[THE TASK] Give back exactly the lines of the material below that start at the line containing "Calvin Klein Mujer Tanga Blateado Violeta: 50" and end at the line containing "Tanga Calvin Klein", and no others.

[INFORMATION PROVIDED]
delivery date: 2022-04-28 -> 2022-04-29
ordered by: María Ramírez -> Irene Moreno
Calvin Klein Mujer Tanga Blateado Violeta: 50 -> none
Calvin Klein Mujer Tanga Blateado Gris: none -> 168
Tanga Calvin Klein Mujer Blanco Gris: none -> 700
--
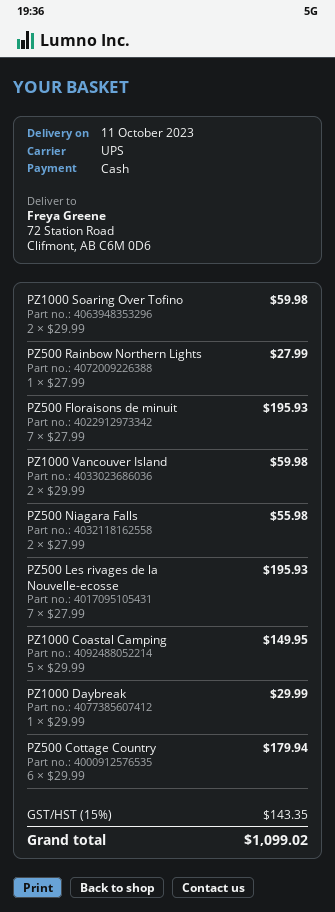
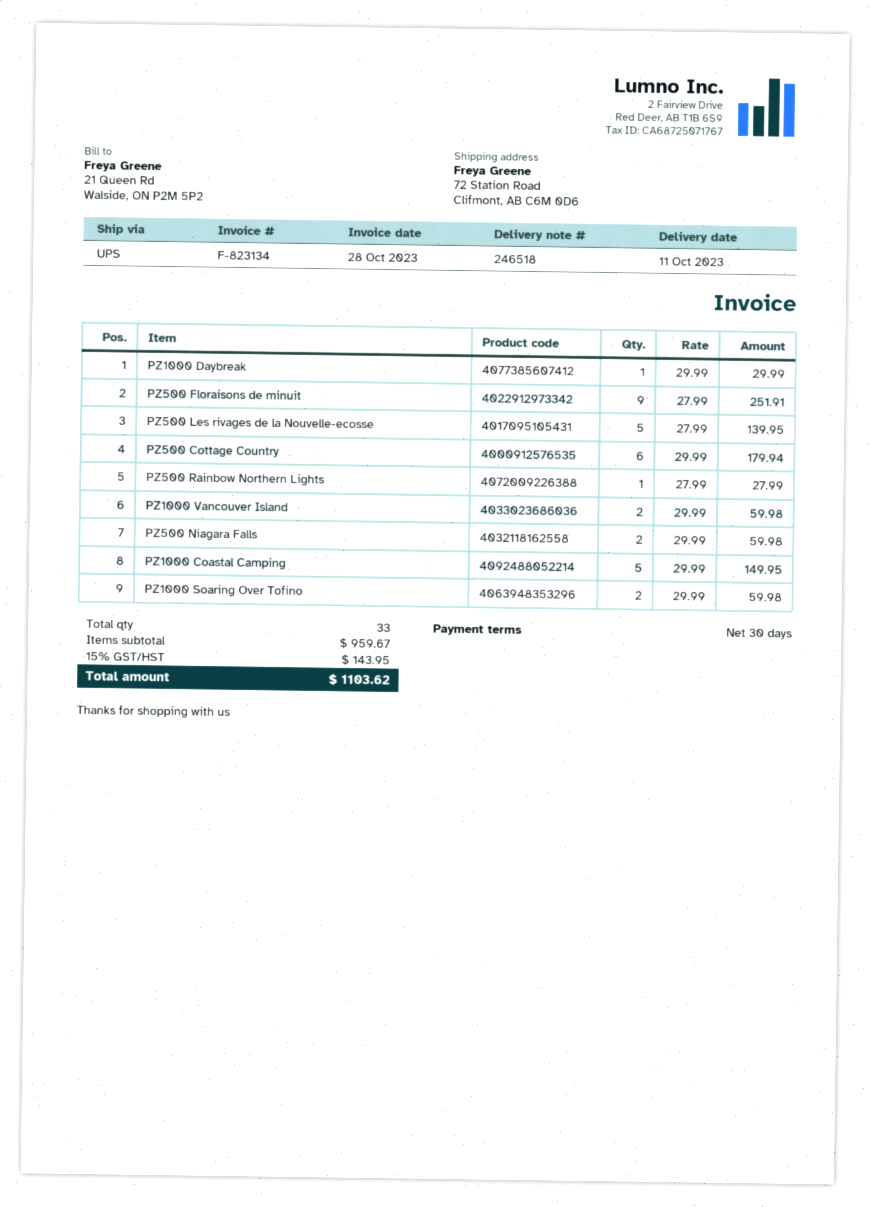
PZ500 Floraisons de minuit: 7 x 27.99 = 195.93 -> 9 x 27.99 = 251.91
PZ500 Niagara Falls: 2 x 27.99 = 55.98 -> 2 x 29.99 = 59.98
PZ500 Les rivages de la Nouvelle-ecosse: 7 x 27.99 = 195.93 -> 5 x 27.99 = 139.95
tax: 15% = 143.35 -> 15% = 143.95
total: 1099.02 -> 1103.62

[ANSWER TO THIS TASK]
Calvin Klein Mujer Tanga Blateado Violeta: 50 -> none
Calvin Klein Mujer Tanga Blateado Gris: none -> 168
Tanga Calvin Klein Mujer Blanco Gris: none -> 700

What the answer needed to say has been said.